For their study, management professor James Westphal of the University of Michigan and accounting professor Michael Clement at the University of Texas sent 4,500 questionnaires to financial analysts between 2001 and 2003 and follow-up surveys to hundreds of executives at the large and midsize public companies covered by the analysts.

The 51-page study, to be presented at the Academy of Management's annual meeting next month, found that the more a company's earnings slipped below analysts' consensus forecasts, the more favors the company's executives showered on the analysts covering it — especially at big investment firms.

The study comes four years after a crackdown by the Securities and Exchange Commission, then-New York Attorney General Eliot Spitzer and other state regulators exposed Wall Street conflicts that skewed analysts' research and forced the big investment firms to alter their research practices and pay a total $1.4 billion in a landmark settlement.

The regulators found that analysts at the powerhouse investment firms — including Citigroup, Merrill Lynch and Credit Suisse — misled investors with stock recommendations designed to win their firms investment-banking business and lucrative fees.

As part of the settlement, the investment firms agreed to sever the links between analysts' research and investment banking, and to pay hundreds of millions of dollars for independent stock research for their customers and to compensate them for losses caused by biased recommendations.

Spokesmen for the SEC and for Wall Street's biggest lobbying organization, the Securities Industry and Financial Markets Association, had no immediate comment Friday on the new study. Spokesmen for the Center for Financial Market Integrity at the CFA Institute, which represents financial analysts, didn't immediately return telephone calls.

The new study found that doing two favors for an analyst after a company released lower-than-forecast earnings reduced by half the likelihood of the analyst downgrading the company's stock. Sixty-three percent of the analysts surveyed received favors from CEOs, chief financial officers and other top executives.

Frequent favors done by corporate executives for analysts, according to the study:

  • Putting the analyst in touch with a top executive of another company, the most frequently reported favor representing 28 percent of all favors.
  • Giving the analyst career advice, 20 percent.
  • Offering to meet with an analyst's clients, 13 percent.
  • Providing advice to the analyst on a personal matter, 11 percent.
  • Providing industry information to the analyst, 10 percent.
  • Recommending the analyst for a job, 8 percent.
  • Helping the analyst gain access to a private club or non-professional organization, 6 percent.

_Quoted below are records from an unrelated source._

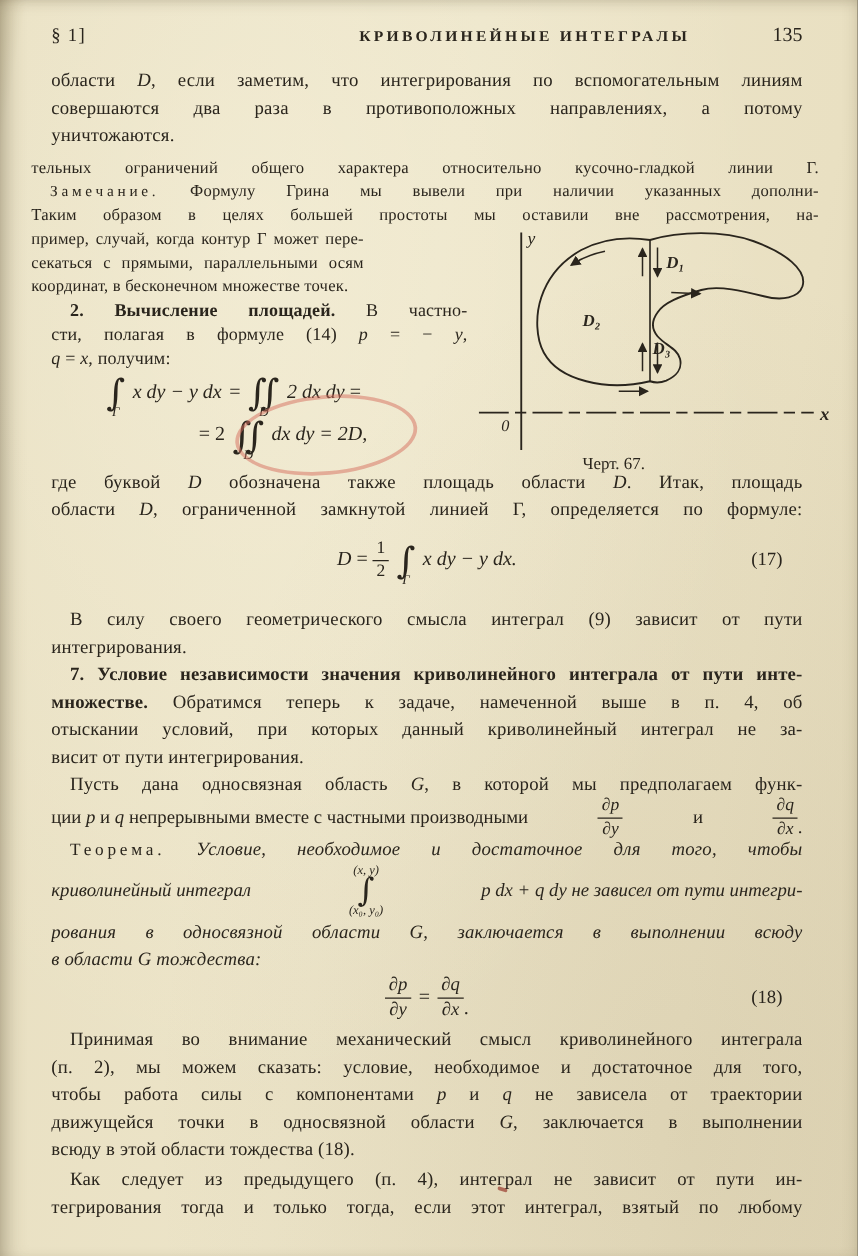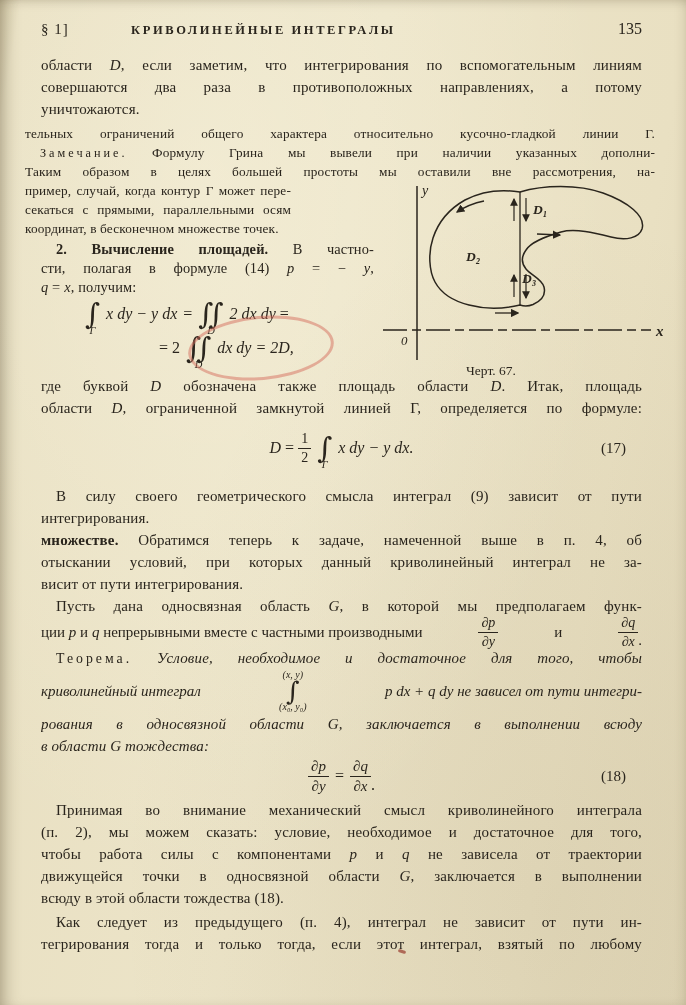--- a/index.html
+++ b/index.html
@@ -14,21 +14,21 @@
     font-family:"Liberation Serif","DejaVu Serif",serif;
     color:#2a251d;
     overflow:hidden;
     box-sizing:border-box;
     padding:20px 44px 0 41px;
   }
   .page::after{content:"";position:absolute;inset:0;pointer-events:none;
     box-shadow:inset 14px 0 18px -12px rgba(70,58,30,.45), inset -8px 0 14px -10px rgba(70,58,30,.25), inset 0 10px 14px -12px rgba(70,58,30,.25);}
   .hdr{display:flex;align-items:baseline;font-size:15px;height:18px;}
   .hdr .sec{width:90px;letter-spacing:1px;}
-  .hdr .ttl{flex:1;text-align:left;font-size:12.5px;letter-spacing:2.6px;font-weight:bold;transform:scale(1,.95);}
+  .hdr .ttl{flex:1;text-align:right;font-size:12.5px;letter-spacing:2.6px;font-weight:bold;transform:scale(1,.95);}
   .hdr .pn{width:90px;text-align:right;font-size:16px;}
   .ln{overflow:hidden;height:22px;line-height:22px;font-size:15px;letter-spacing:.15px;}
   .j{text-align:justify;}
   .j::after{content:"";display:inline-block;width:100%;height:0;}
   .ind{text-indent:15px;}
   .p1{margin-top:16px;}
   .rem{margin-top:4px;margin-left:-16px;margin-right:-13px;}
   .rem .ln{height:19px;line-height:19px;font-size:13.3px;}
   .rem .nar{width:266px;}
   .s6{margin-top:2px;}
@@ -152,20 +152,21 @@
     <span class="mi">x dy − y dx.</span>
     <span class="eqtag">(17)</span>
   </div>
 
   <div class="vs">
     <div class="ln j ind">В силу своего геометрического смысла  интеграл (9)  зависит от пути</div>
     <div class="ln">интегрирования.</div>
   </div>
 
   <div class="s7">
+    <div class="ln j ind"><b>7. Условие независимости значения криволинейного интеграла от пути инте-</b></div>
     <div class="ln j"><b>множестве.</b> Обратимся теперь к задаче, намеченной выше в п. 4, об</div>
     <div class="ln j">отыскании условий, при которых данный криволинейный интеграл не за-</div>
     <div class="ln">висит от пути интегрирования.</div>
   </div>
 
   <div>
     <div class="ln j ind">Пусть дана односвязная область <i>G</i>, в которой мы предполагаем функ-</div>
     <div class="pust2">
       <span>ции <i>p</i> и <i>q</i> непрерывными вместе с частными производными</span>
       <span class="frac mi">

"Our findings provide multifaceted evidence for social influence and reciprocity in relations between top executives and the analysts who cover their firms," Westphal and Clement wrote. "The results suggest that favor-rendering is used as a social-influence tactic by top executives in their relations with (securities) analysts."

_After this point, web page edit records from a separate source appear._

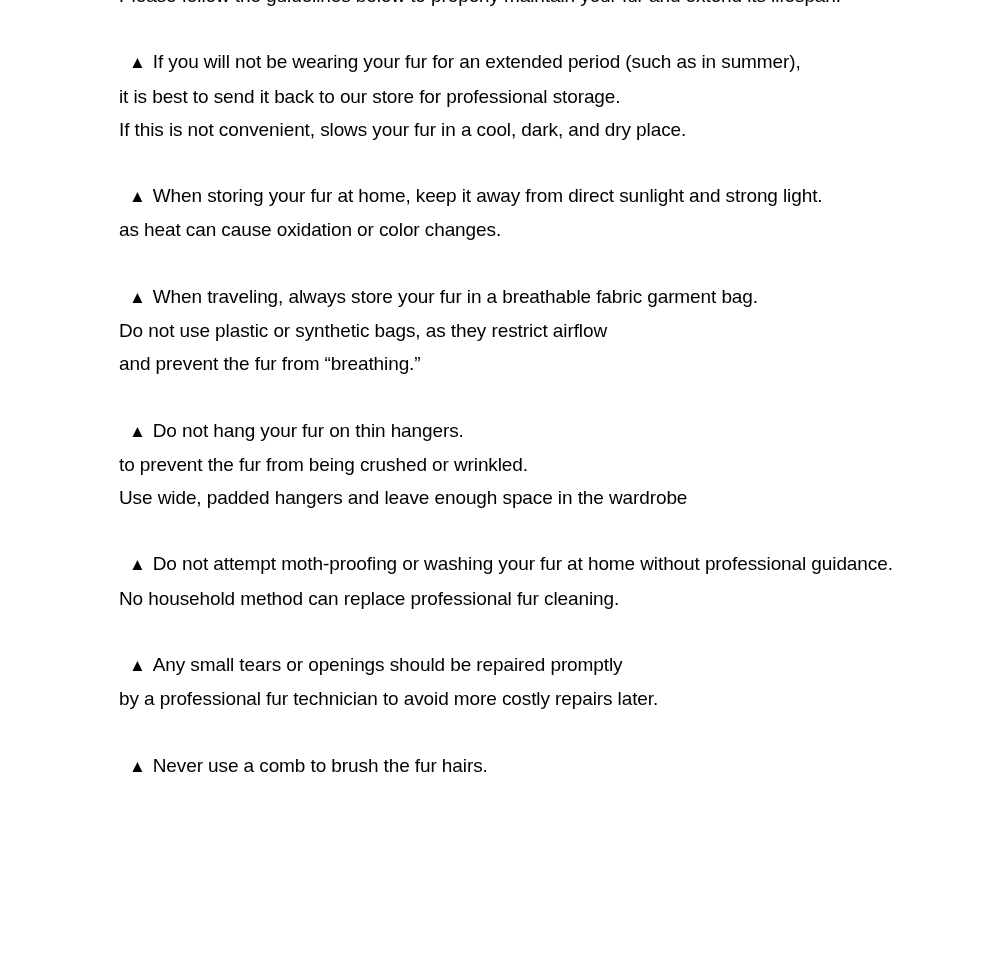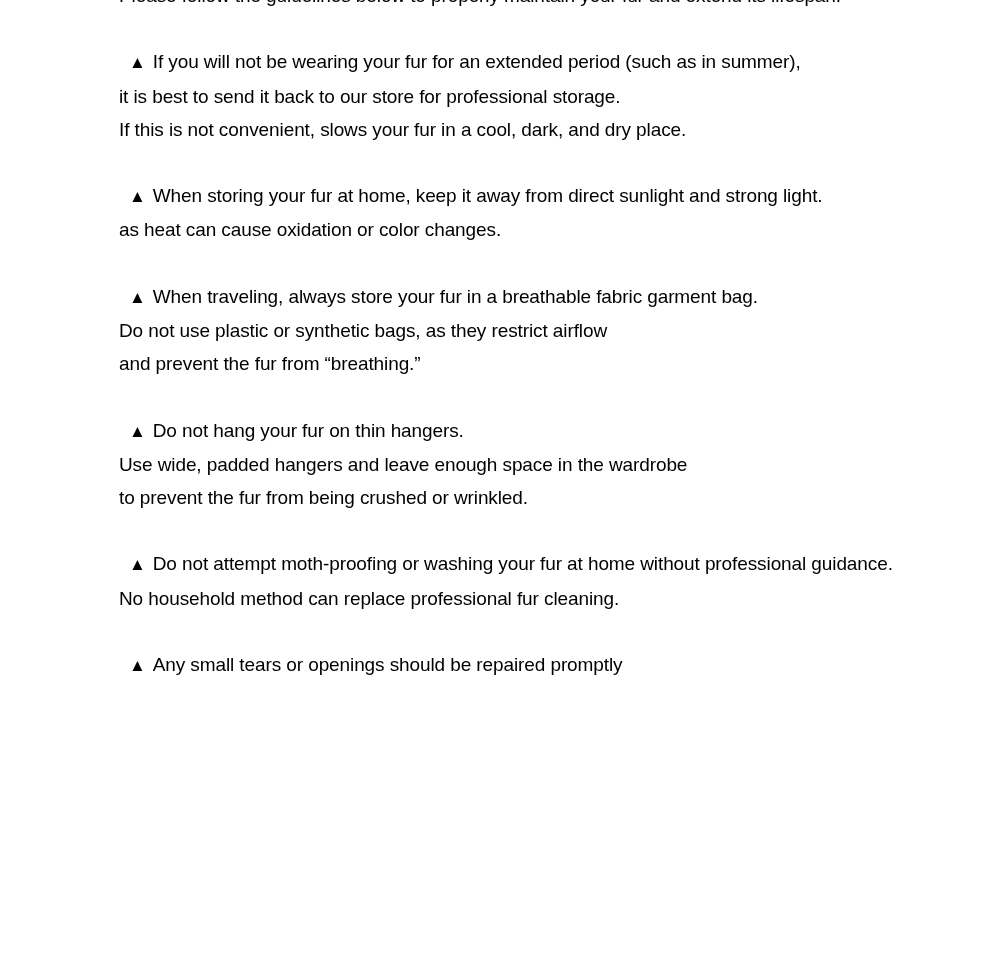--- a/index.html
+++ b/index.html
@@ -53,23 +53,27 @@
       <div class="line has-bullet"><span class="bullet">▲</span><span>When storing your fur at home, keep it away from direct sunlight and strong light.</span></div>
       <div class="line"><span>as heat can cause oxidation or color changes.</span></div>
     </div>
     <div class="paragraph">
       <div class="line has-bullet"><span class="bullet">▲</span><span>When traveling, always store your fur in a breathable fabric garment bag.</span></div>
       <div class="line"><span>Do not use plastic or synthetic bags, as they restrict airflow</span></div>
       <div class="line"><span>and prevent the fur from “breathing.”</span></div>
     </div>
     <div class="paragraph">
       <div class="line has-bullet"><span class="bullet">▲</span><span>Do not hang your fur on thin hangers.</span></div>
+      <div class="line"><span>to prevent the fur from being crushed or wrinkled.</span></div>
       <div class="line"><span>Use wide, padded hangers and leave enough space in the wardrobe</span></div>
-      <div class="line"><span>to prevent the fur from being crushed or wrinkled.</span></div>
     </div>
     <div class="paragraph">
       <div class="line has-bullet"><span class="bullet">▲</span><span>Do not attempt moth-proofing or washing your fur at home without professional guidance.</span></div>
       <div class="line"><span>No household method can replace professional fur cleaning.</span></div>
     </div>
     <div class="paragraph">
       <div class="line has-bullet"><span class="bullet">▲</span><span>Any small tears or openings should be repaired promptly</span></div>
+      <div class="line"><span>by a professional fur technician to avoid more costly repairs later.</span></div>
+    </div>
+    <div class="paragraph">
+      <div class="line has-bullet"><span class="bullet">▲</span><span>Never use a comb to brush the fur hairs.</span></div>
     </div>
   </main>
 
 </body></html>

In addition, they say, bestowing such favors brings more positive stock recommendations from the analysts who receive them. Negative recommendations lead to retaliation by executives _ which in turn deters such "non-cooperative behavior" on the part of other analysts.

"Our theory and supportive results contribute to an understanding of how corporate leaders influence the behavior of external constituents toward their firms," the two experts wrote. "In some respects, the social-influence process examined in this study could be likened to an act of bribery."